Penulis: Andrea Hirata
Penerbit: PT. Bentang Pustaka, Mei 2007
Buku ketiga dari tetralogi Laskar Pelangi-Sang Pemimpi-Edensor-Maryamah Karpov berisi potongan-potongan mozaik Ikal dan Arai, sebagian kecil di Belitong dan yang besar sisanya di Eropa dan Afrika. Seperti Sang Pemimpi, bagian-bagian cerita disebut sebagai mozaik.

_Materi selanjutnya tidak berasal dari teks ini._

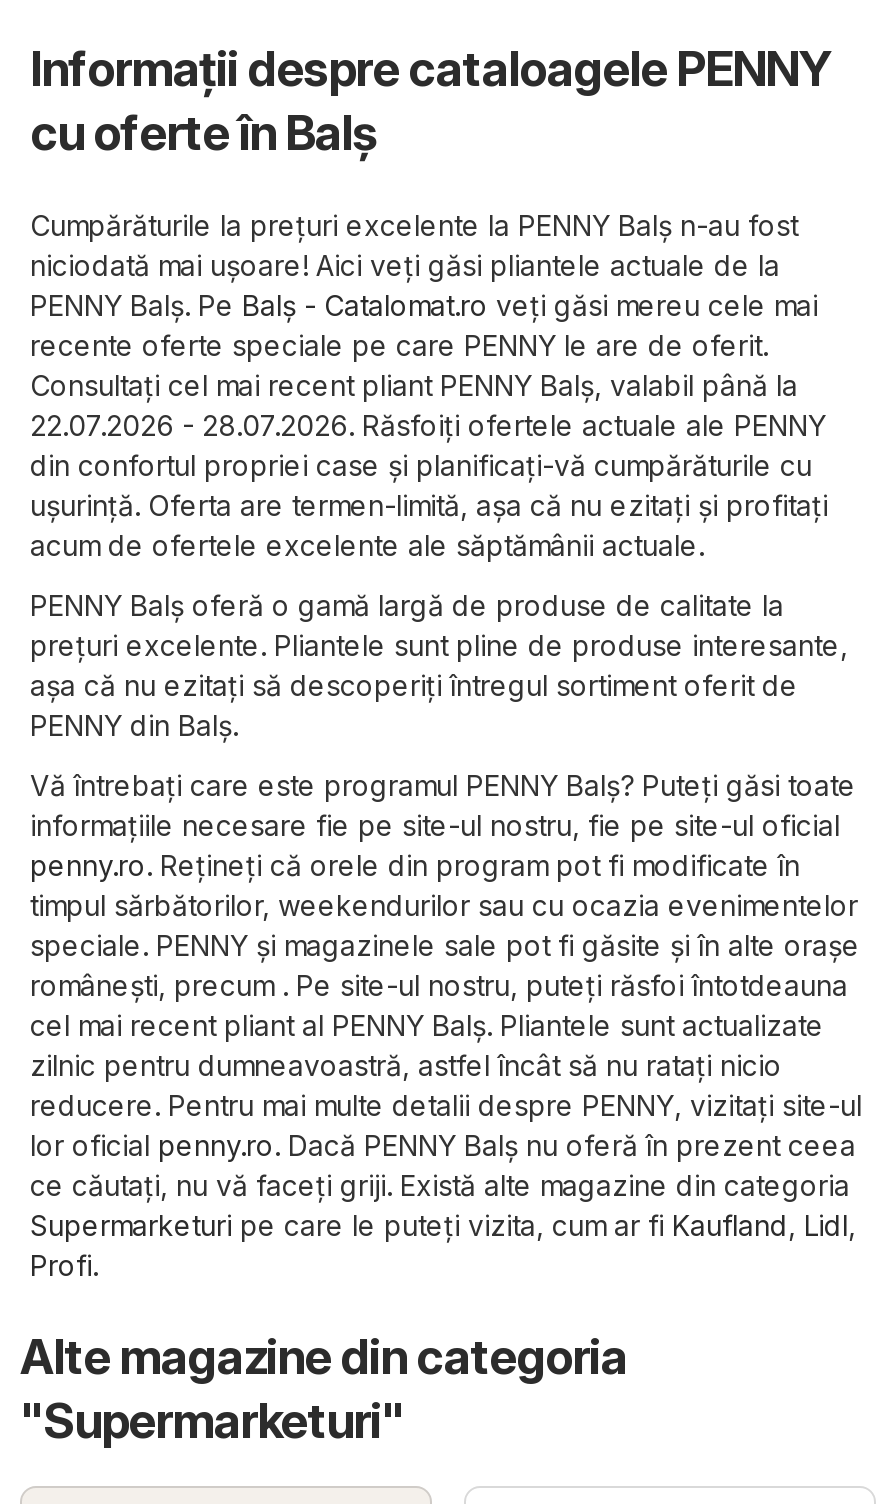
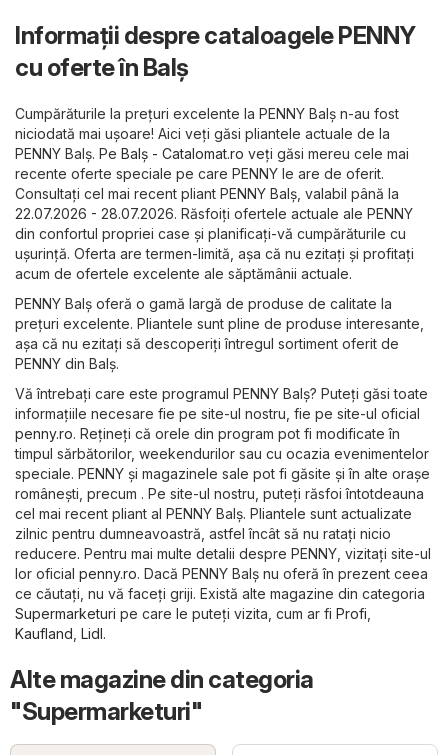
- Supermarketuri pe care le puteți vizita, cum ar fi Kaufland, Lidl,
- Profi.
+ Supermarketuri pe care le puteți vizita, cum ar fi Profi,
+ Kaufland, Lidl.
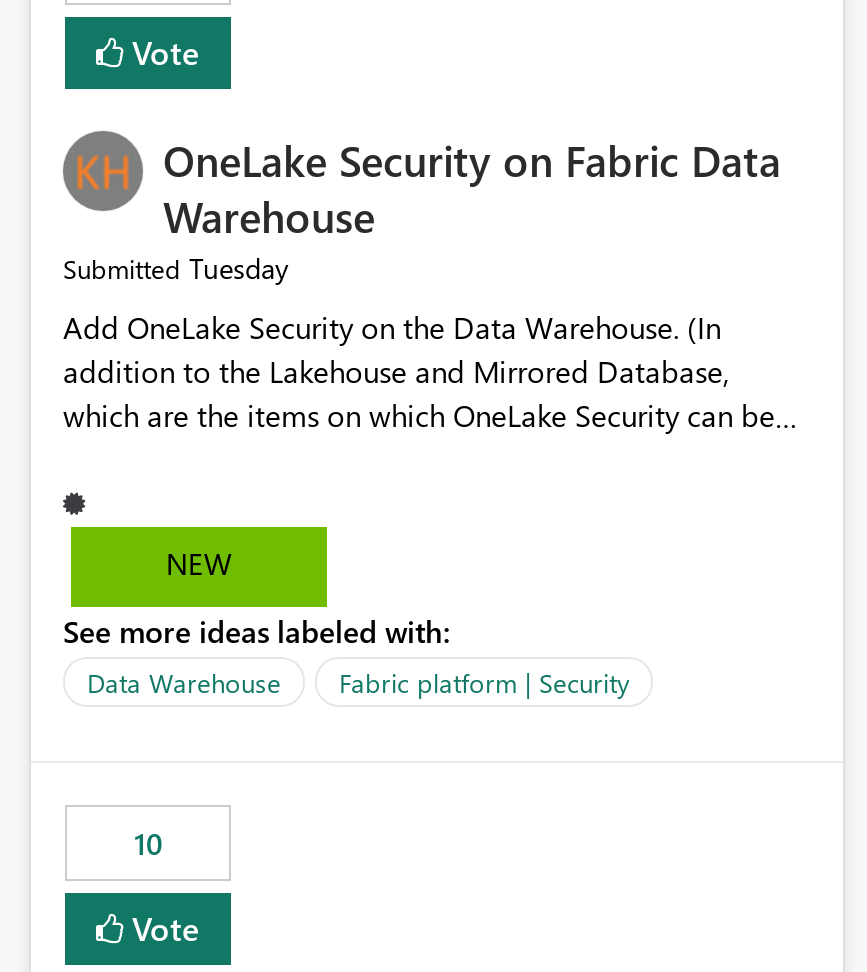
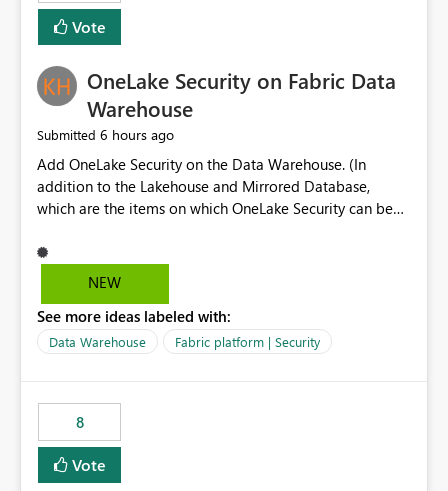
- Submitted Tuesday
+ Submitted 6 hours ago

- 10
+ 8
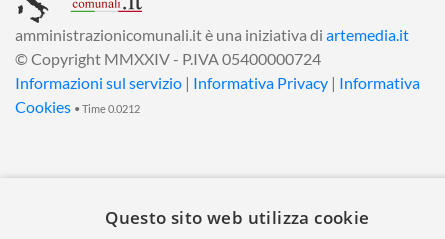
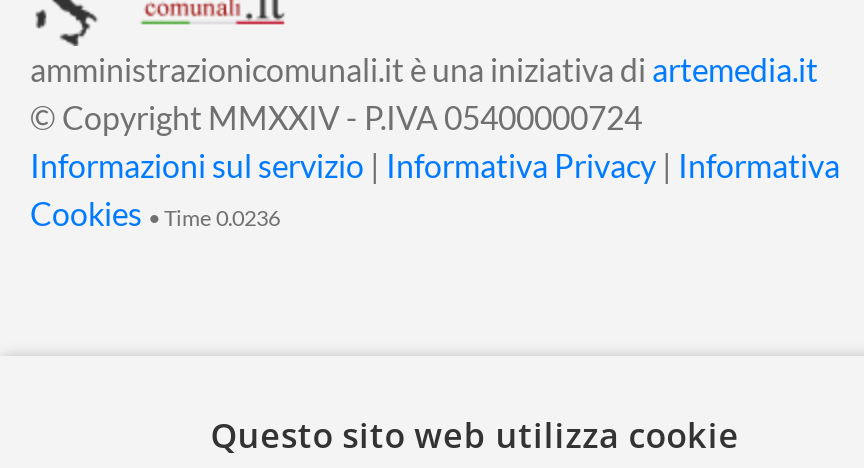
- Cookies • Time 0.0212
+ Cookies • Time 0.0236
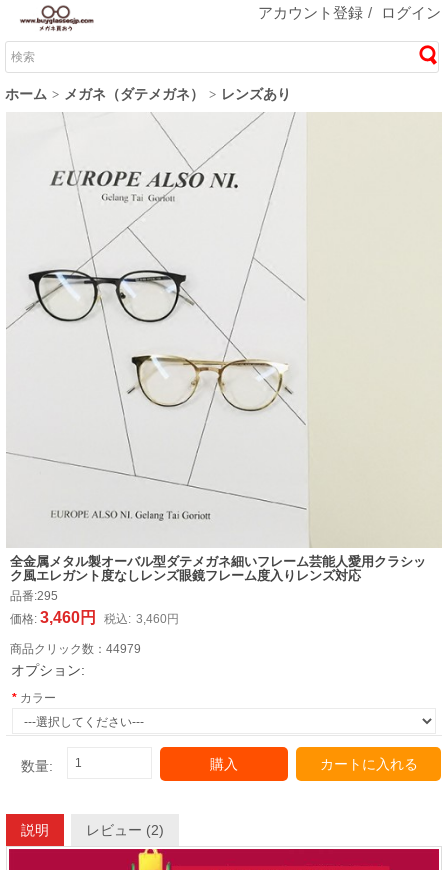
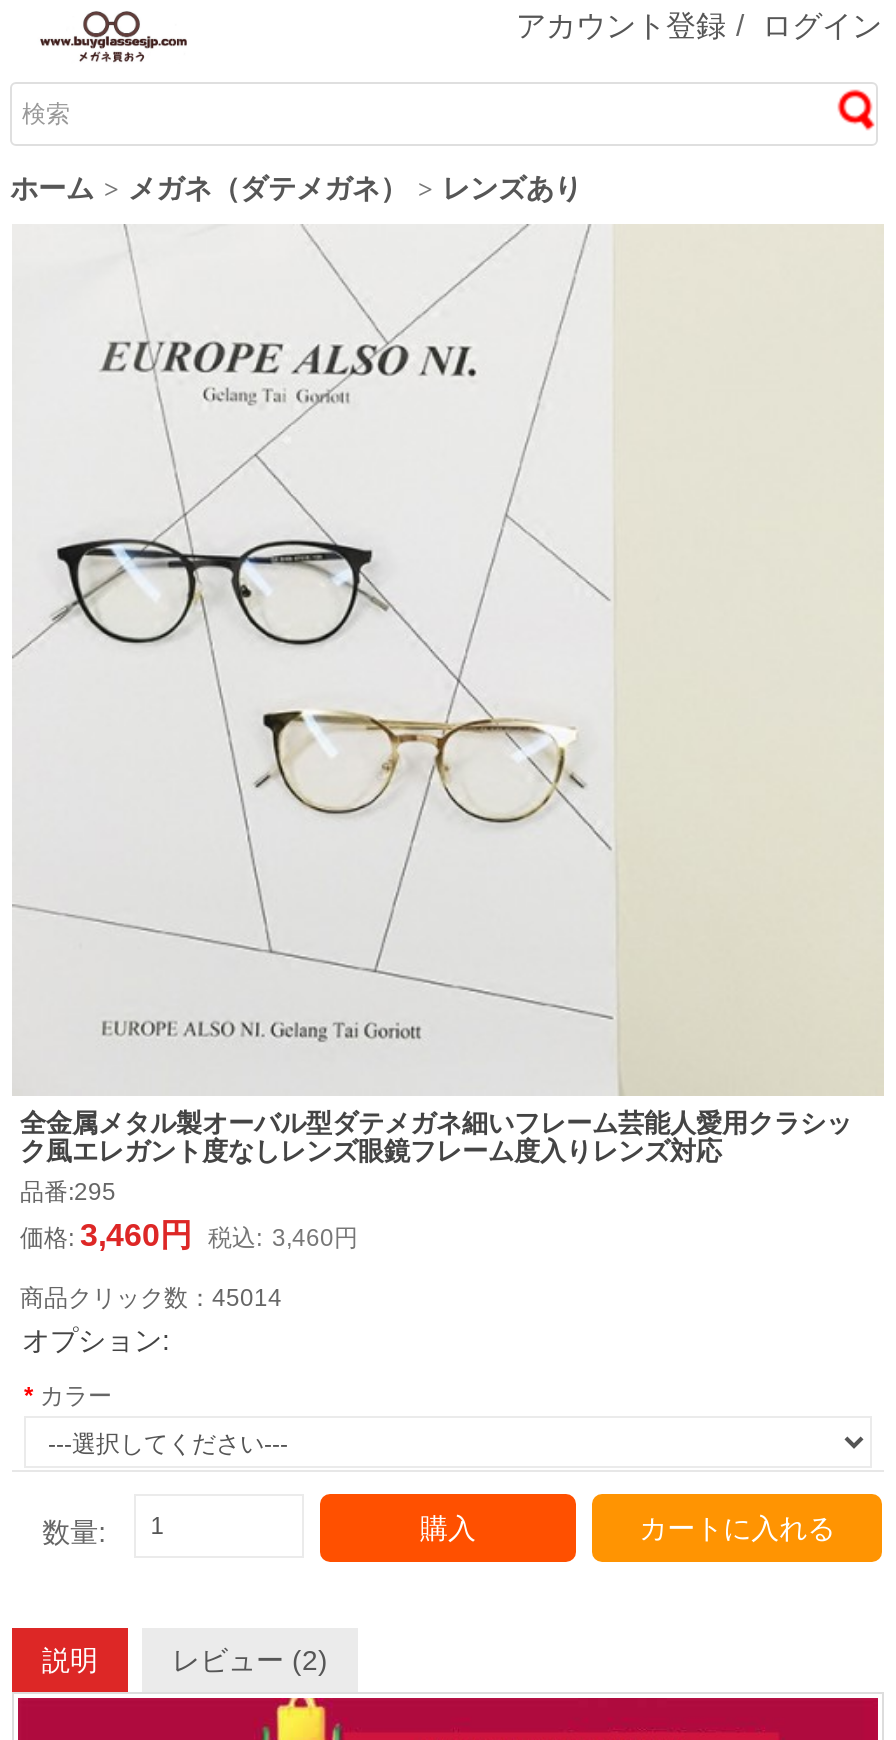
- 商品クリック数：44979
+ 商品クリック数：45014
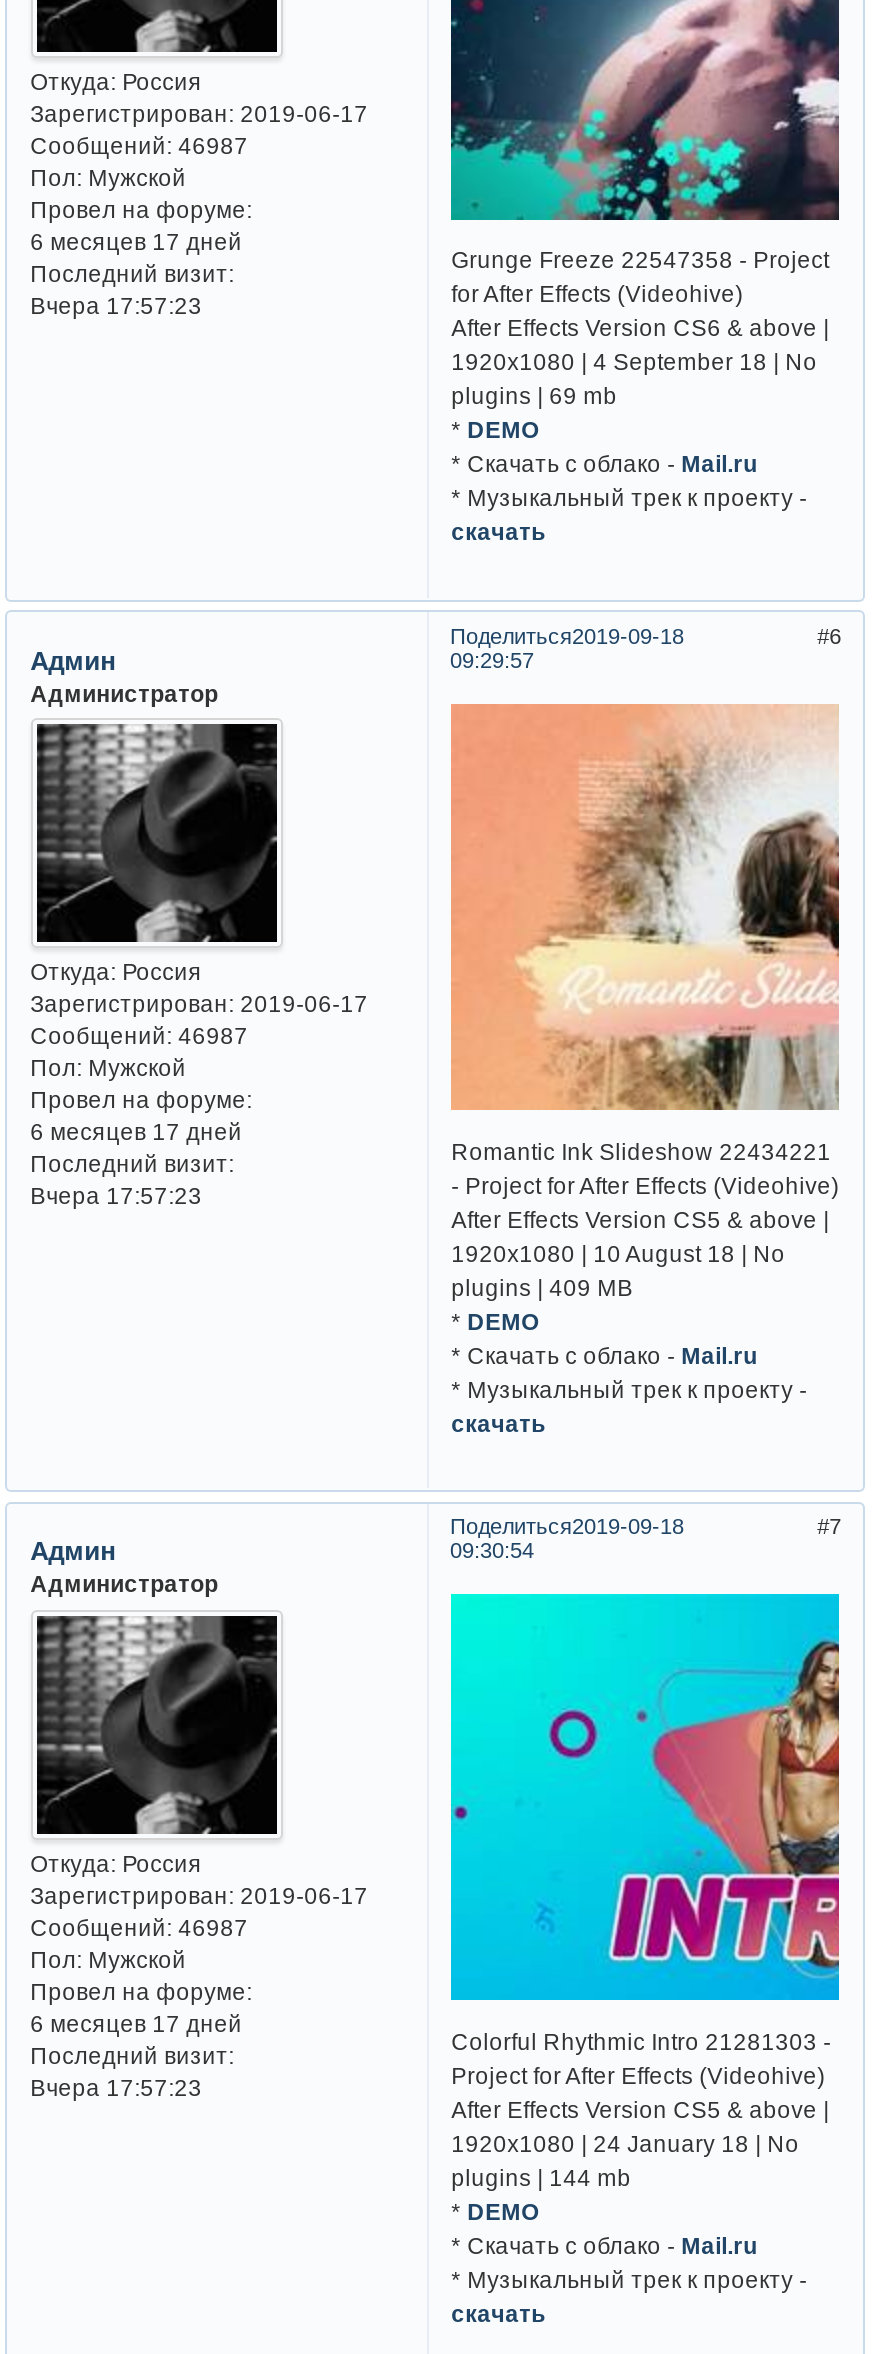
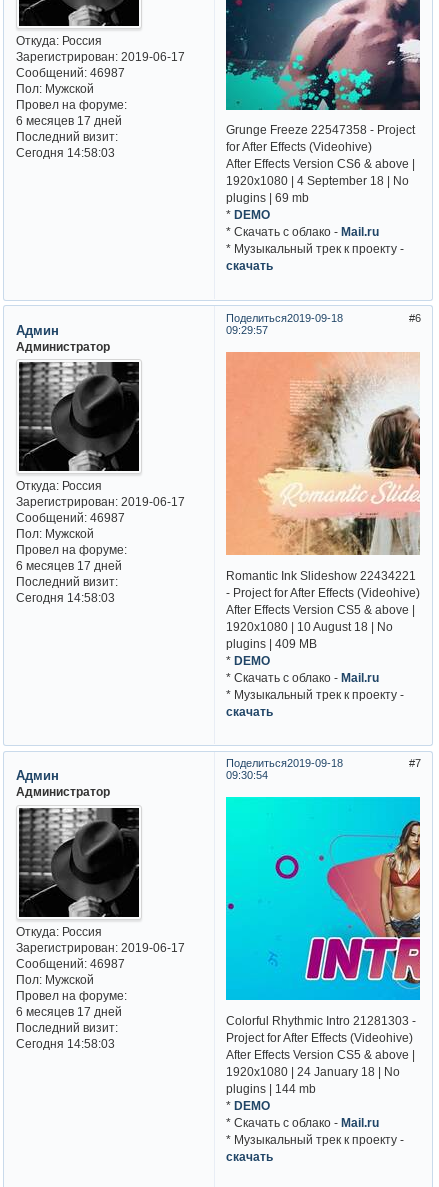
- Вчера 17:57:23
+ Сегодня 14:58:03

- Вчера 17:57:23
+ Сегодня 14:58:03

- Вчера 17:57:23
+ Сегодня 14:58:03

Potongan-potongan mozaik susul menyusul. Yang mengharukan, yang menyenangkan, yang menyedihkan, yang seru, yang bikin manggut-manggut, yang sulit dipercaya (masa sih ada yang seperti ini?), yang biasa-biasa saja.. Kemudian, ternyata ada potongan mozaik yang tidak disangka-sangka bertautan dengan potongan mozaik lainnya.
Mozaik-mozaik yang bukan lagi impian, melainkan sudah menjadi kenyataan! "Bermimpilah, karena Tuhan akan memeluk mimpi-mimpi itu." (Arai)
Untaian mozaik yang mengasyikkan untuk diikuti, menemani saya dalam penyeberangan speed boat Nunukan-Tarakan dan penerbangan Tarakan-Jakarta.
Hanya saja, ada sedikit koreksi untuk buku ini, yaitu Presiden Amerika Serikat pembebas perbudakan bukanlah Benjamin Franklin (halaman 213), melainkan Abraham Lincoln. Sedangkan Benjamin Franklin adalah salah seorang founding father Amerika Serikat, salah seorang manusia dengan multi minat dan talenta. (heheh, sok tahu ya.. cmiiw)
Penulis: Andrea Hirata
Penerbit Bentang, cetakan ke-5: Februari 2007 (cetakan I: Juli 2006)
"Jelajahi kemegahan Eropa sampai ke Afrika yang eksotis. Temukan berliannya budaya sampai ke Prancis. Langkahkan kakimu di atas altar suci almamater terhebat tiada tara: Sorbonne. ..."
Itulah mimpi yang dihembuskan Pak Balia (Drs. Julian Ichsan Balia), kepala sekolah sekaligus guru sastra SMA Negeri di Belitong Timur, tempat Ikal, Arai, dan Jimbron bersekolah.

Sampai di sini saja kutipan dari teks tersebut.